実際には、ある産業財や生産財が購入されるときには、買い手側の企業が“生産”する何かに使われる。つまり、そこには設計や製造・組み立てに関わる設計者や技術者などが意思決定が存在しているはずであり、購買の意思決定のプロセスにも関与しているDMU ( Decision Making Unit 組織購買の決定者の塊)の一員である。

こうした理解がB2B取引において必要なのであり、特に製造業の世界においては、設計や製造に関わる人と購買担当者がすなわちイコールではなかったりするため、マーケティング的なアプローチは両方に必要なことがある。

後者(=購買担当者)がいわゆる“リード”となる対象者で、こちらは営業に引き渡すための見込み客リストを構築するためのマーケティング活動が主たるものとなる。これが「セールス・マーケティング」である。

一方で、(買い手企業の)設計や製造にかかわる人たちには、自分たち(=売り手企業)が提供するプロダクトがどのように使えるのか、どのように(買い手企業の)製品に埋め込むことができるのか、それによって何が改善できるのか、といったイメージや信頼を持ってもらう必要がある。そうしたプロセスの結果、自社商品が選ばれるようにすことにフォーカスしたマーケティング活動が「プロダクト・マーケティング」である。こちらも「B2Bマーケティング」において、重要な役割・活動なのだ。

例えばの例だが、東京に本社を構えるオリエンタルモーター株式会社の場合、

といったページを設けているのだが、これなどは、オリエンタルモーターのモーターを使って、設計者や技術者にとって何が可能になるのか?の情報を提供している「プロダクト・マーケティング」の視点からの「コンテンツ・マーケティング」となっている。
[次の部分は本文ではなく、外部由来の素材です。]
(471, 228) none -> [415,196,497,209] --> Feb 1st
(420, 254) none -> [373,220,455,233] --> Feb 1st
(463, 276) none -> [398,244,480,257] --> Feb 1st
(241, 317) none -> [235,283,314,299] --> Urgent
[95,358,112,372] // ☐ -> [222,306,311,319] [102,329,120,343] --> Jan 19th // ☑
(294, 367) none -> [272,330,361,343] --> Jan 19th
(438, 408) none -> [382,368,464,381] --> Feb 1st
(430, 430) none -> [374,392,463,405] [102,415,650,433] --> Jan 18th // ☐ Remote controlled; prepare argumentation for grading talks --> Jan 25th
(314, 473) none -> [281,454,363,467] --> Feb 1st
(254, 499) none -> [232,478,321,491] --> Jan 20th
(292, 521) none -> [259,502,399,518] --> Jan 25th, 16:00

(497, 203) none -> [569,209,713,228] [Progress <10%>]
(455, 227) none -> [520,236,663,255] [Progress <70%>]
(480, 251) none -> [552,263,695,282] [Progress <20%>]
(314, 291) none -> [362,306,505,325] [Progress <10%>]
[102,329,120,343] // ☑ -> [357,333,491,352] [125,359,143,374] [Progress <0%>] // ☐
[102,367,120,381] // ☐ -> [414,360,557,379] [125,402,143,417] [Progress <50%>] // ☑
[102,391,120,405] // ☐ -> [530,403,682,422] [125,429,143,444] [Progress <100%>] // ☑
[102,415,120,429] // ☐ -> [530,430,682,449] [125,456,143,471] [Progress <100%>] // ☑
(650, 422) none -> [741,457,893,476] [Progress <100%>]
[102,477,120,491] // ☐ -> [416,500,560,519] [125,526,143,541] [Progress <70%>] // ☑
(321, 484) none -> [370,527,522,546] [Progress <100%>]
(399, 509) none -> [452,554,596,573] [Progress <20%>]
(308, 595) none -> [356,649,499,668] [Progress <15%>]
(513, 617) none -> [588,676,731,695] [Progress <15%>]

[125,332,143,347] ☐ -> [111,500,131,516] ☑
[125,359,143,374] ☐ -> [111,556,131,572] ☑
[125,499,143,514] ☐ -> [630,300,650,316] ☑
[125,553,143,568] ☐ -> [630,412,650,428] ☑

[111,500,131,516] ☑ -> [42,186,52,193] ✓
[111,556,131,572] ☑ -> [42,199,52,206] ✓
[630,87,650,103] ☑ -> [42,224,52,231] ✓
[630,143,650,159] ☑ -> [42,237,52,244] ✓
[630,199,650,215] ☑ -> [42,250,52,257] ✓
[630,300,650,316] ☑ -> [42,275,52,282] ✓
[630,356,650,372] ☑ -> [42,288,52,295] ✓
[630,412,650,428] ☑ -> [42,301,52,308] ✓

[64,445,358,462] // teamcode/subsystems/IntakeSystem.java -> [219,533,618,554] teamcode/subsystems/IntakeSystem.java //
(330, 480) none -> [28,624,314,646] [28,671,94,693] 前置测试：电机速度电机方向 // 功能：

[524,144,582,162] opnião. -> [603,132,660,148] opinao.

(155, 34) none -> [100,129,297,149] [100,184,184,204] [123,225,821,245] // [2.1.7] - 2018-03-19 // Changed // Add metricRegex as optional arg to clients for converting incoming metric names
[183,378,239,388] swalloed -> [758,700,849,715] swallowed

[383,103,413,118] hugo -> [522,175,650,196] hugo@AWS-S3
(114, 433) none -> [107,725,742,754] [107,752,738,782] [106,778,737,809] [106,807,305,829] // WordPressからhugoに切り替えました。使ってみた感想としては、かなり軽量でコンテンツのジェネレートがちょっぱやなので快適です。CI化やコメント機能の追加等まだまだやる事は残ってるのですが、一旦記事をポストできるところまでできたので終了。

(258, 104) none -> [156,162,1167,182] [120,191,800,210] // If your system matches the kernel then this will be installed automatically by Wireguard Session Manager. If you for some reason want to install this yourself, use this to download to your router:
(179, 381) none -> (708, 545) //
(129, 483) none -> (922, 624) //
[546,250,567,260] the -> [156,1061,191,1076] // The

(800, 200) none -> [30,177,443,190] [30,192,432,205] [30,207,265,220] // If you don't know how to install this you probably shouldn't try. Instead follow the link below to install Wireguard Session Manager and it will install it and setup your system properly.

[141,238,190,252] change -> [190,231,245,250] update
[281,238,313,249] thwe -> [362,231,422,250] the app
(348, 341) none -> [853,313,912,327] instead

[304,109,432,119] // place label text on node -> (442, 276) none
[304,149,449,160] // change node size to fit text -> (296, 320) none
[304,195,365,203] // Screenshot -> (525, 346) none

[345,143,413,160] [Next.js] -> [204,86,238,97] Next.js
さすがに「バズる」コンテンツを出して、コンテンツ・マーケティングといってるB2Bマーケティング実務家はもういないと思うが、しかしながら、B2Bコンテンツ・マーケティングが「セールス・マーケティング」のためだけ(=リード獲得)に行われるケースというのはまだまだ多いように思う。しかしB2Bマーケティング全体で考えると、それも偏ったやり方をしてるに過ぎない。

以下に簡単にまとめると、


B2Bにおける、

「プロダクト・マーケティング」と「セールス・マーケティング」の違い。

そもそも「セールス・マーケティング」という概念自体がB2Bマーケティング特有のもの。

「セールス・マーケティング」の対象となるのは(=リード)、購買の実際の担当者(=営業が対峙する相手)である。

一方で「プロダクト・マーケティング」というのは、プロダクトの使い手(設計者・技術者など購入されたプロダクトの実際の使用者)が対象となるのであって、製品仕様や設計や組み立てに関わるような人が、当該プロダクトを使ってどのような製品を作れるか、改良できるかなどをイメージできるようにするのがそのマーケティングの目的。

以上を考えたときに、「B2Bマーケター」や「B2Bマーケティング・コンサルタント」という仕事をしている人たちは、本当に「B2Bマーケティング」をカヴァーする仕事ができてるのだろうか?という疑問。

実際は「セールス・マーケター」や「セールス・マーケティング・コンサルタント」なのではないだろうか。